This dissertation examines the historical forces that have rhetorically and discursively transformed suicide from a philosophical, legal, religious, and political issue into a primarily medical problem subsumed under the rhetorical banner of "mental health." In this dissertation, I examine the print press' articulation of the institutional belief that suicide is the act of irrational, mentally ill, disturbed, or otherwise impaired people in need of "prevention," "intervention," "help," and "care." What is said in the mainstream press about the self-inflicted deaths of U.S. residents---who are physically healthy, have caring friends and family, are relatively well-educated, have some measure of means, and, thus, are perceived by their peers as having everything to live for---speaks directly to the political nature of discussions about suicide and suicide prevention. Mainstream news media discussions of suicide tend to focus primarily on the mental health and "personal" problems of those who kill themselves, while suicide prevention is routinely represented as a fundamental right, a necessary public service, and a form of benevolence. What are the social, economic, political, and philosophical implications of representations of suicide and suicide prevention that ignore or downplay the specific lived reality of the people who commit suicide?
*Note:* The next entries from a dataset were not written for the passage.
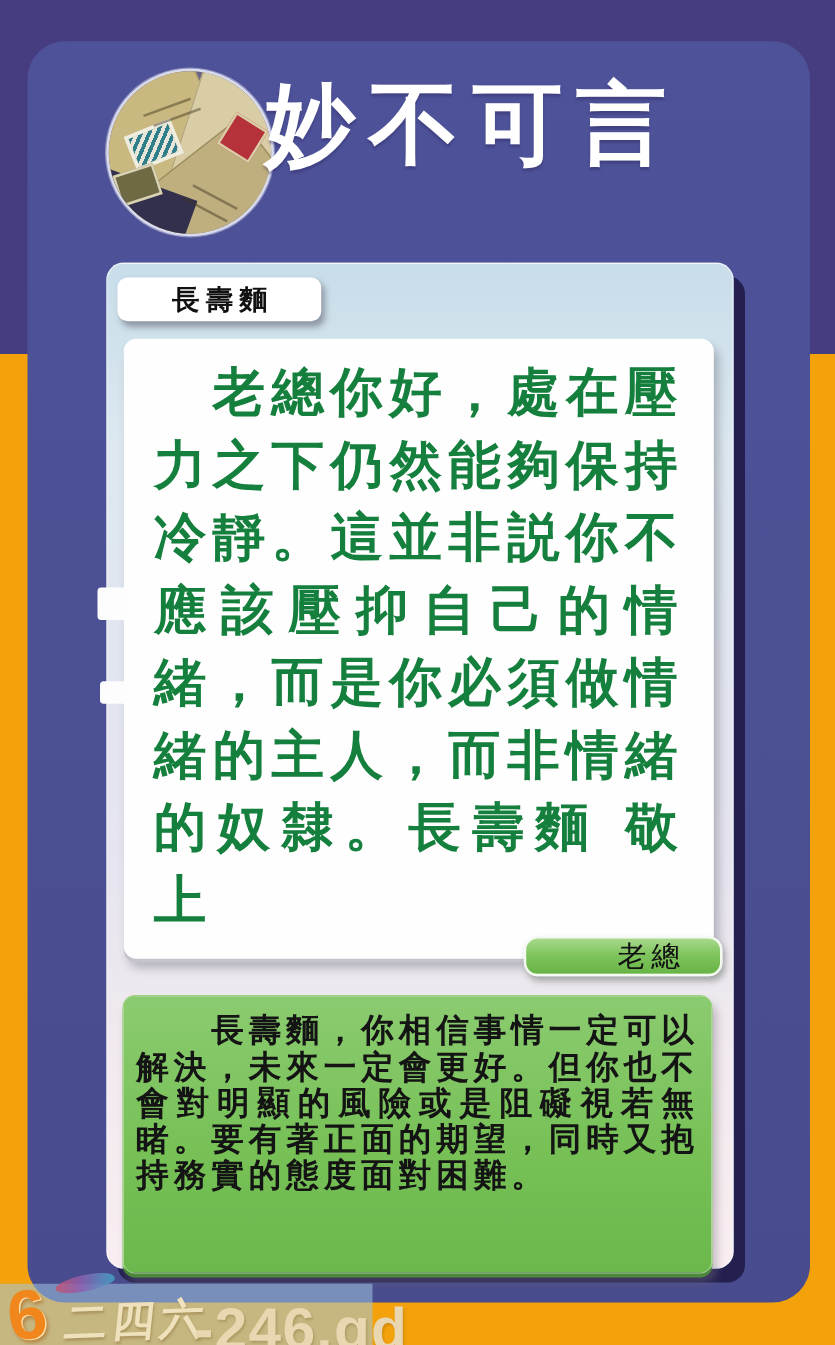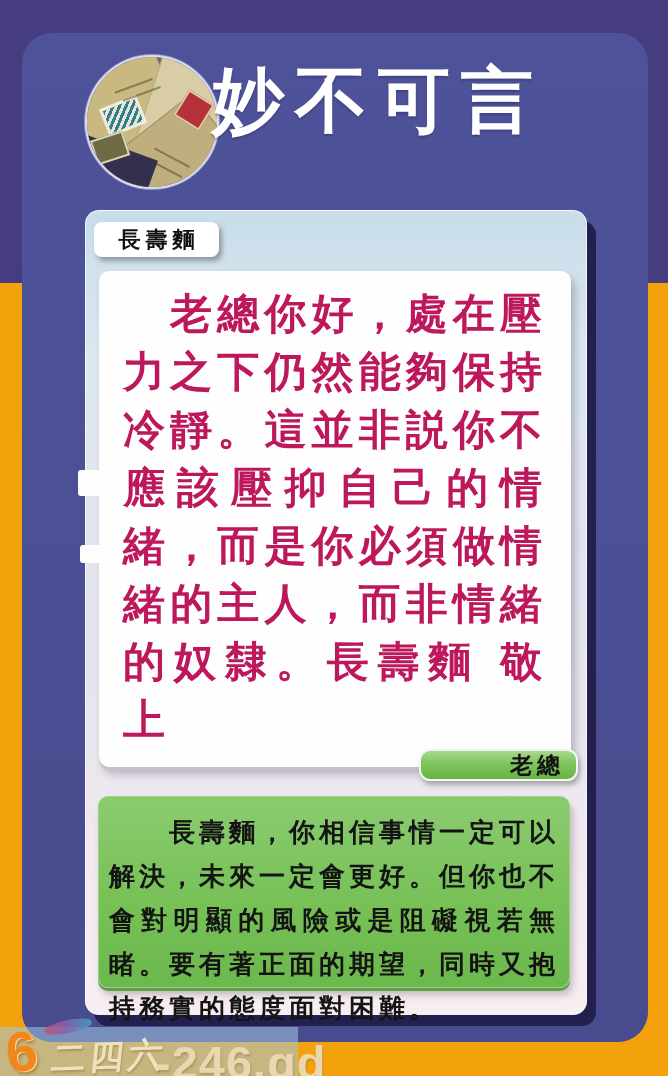"長壽麵" .sender-left { width: 125px -> 163px }
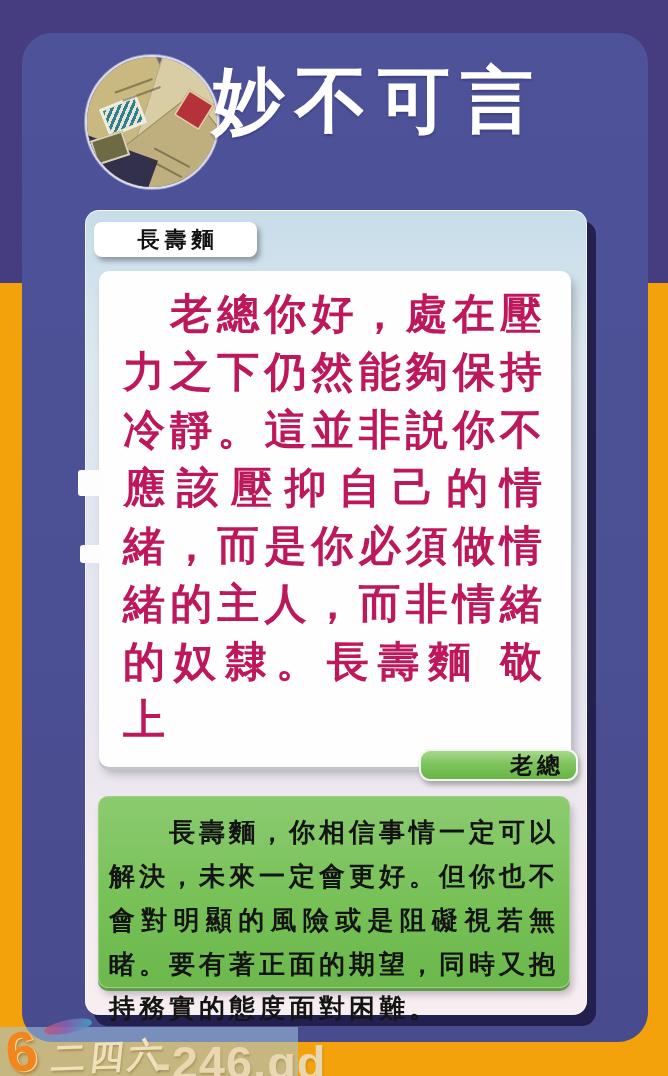"老總你好，處在壓力之下仍然能夠保持冷靜。這並非説你不應該壓抑自己的情緒，而是你必" .bubble-white { color: #be185d -> #15803d }
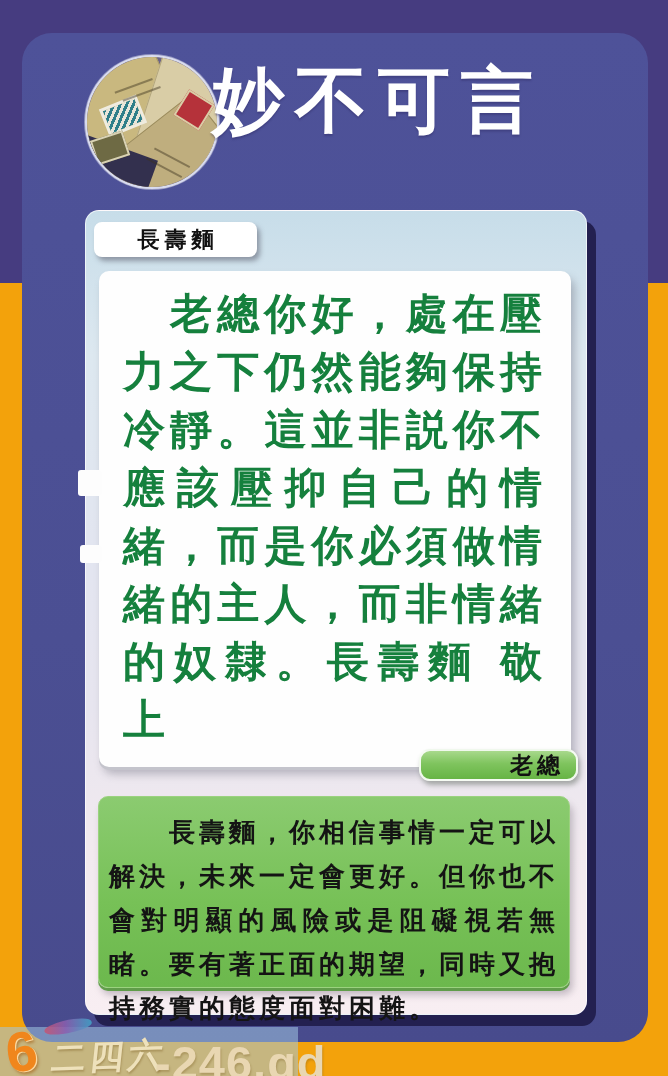"老總" .sender-right { font-weight: bold -> normal; padding-right: 12px -> 28px }
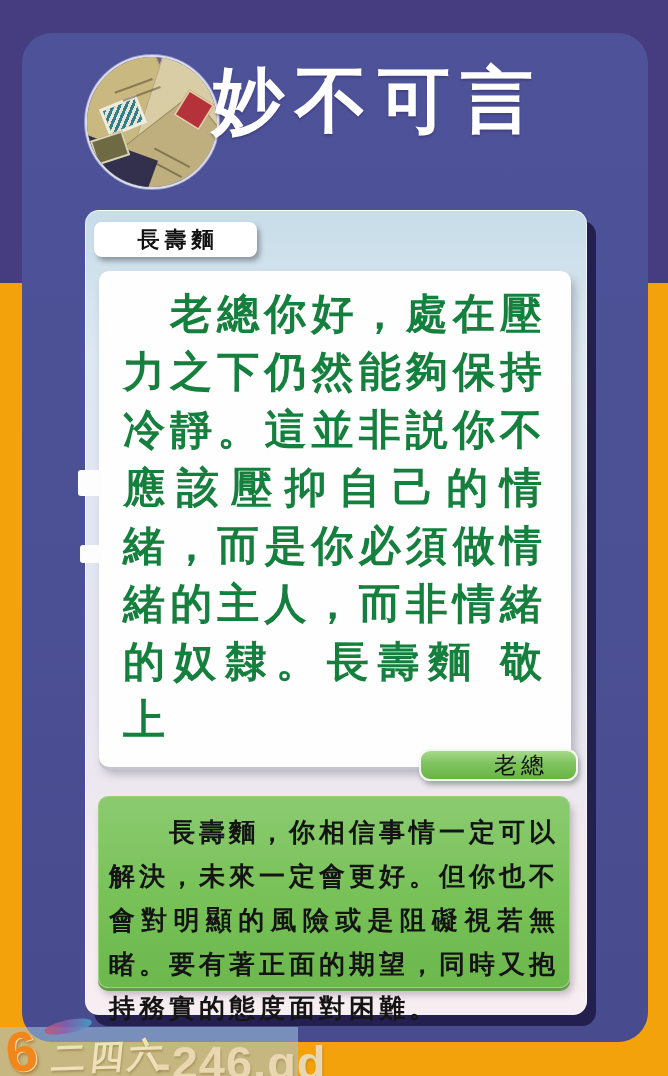"長壽麵，你相信事情一定可以解決，未來一定會更好。但你也不會對明顯的風險或是阻礙視" .bubble-green { height: 192px -> 223px; line-height: 44px -> 29px }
Are there views of suicide that diverge from the dominant view of suicide as a health issue requiring professional medical solutions? And if there are, how does the mainstream press treat those ideas as rhetorical constructs? What can and cannot be said about suicide in the major media? Who speaks and who does not? Who are the people whose stories are told in the press? Why are these particular stories told? Does the wide-spread disapprobation of suicide in the U.S. limit understandings of suicide that do not privilege medical, psychiatric, and scientific explanations? What exactly is at stake in treating suicide and suicide prevention as political issues as well as mental health issues? By mapping the historical progression of the major ideological currents informing how this culture thinks and talks about suicide, this dissertation considers suicide's potentially subversive, political, and resistive nature.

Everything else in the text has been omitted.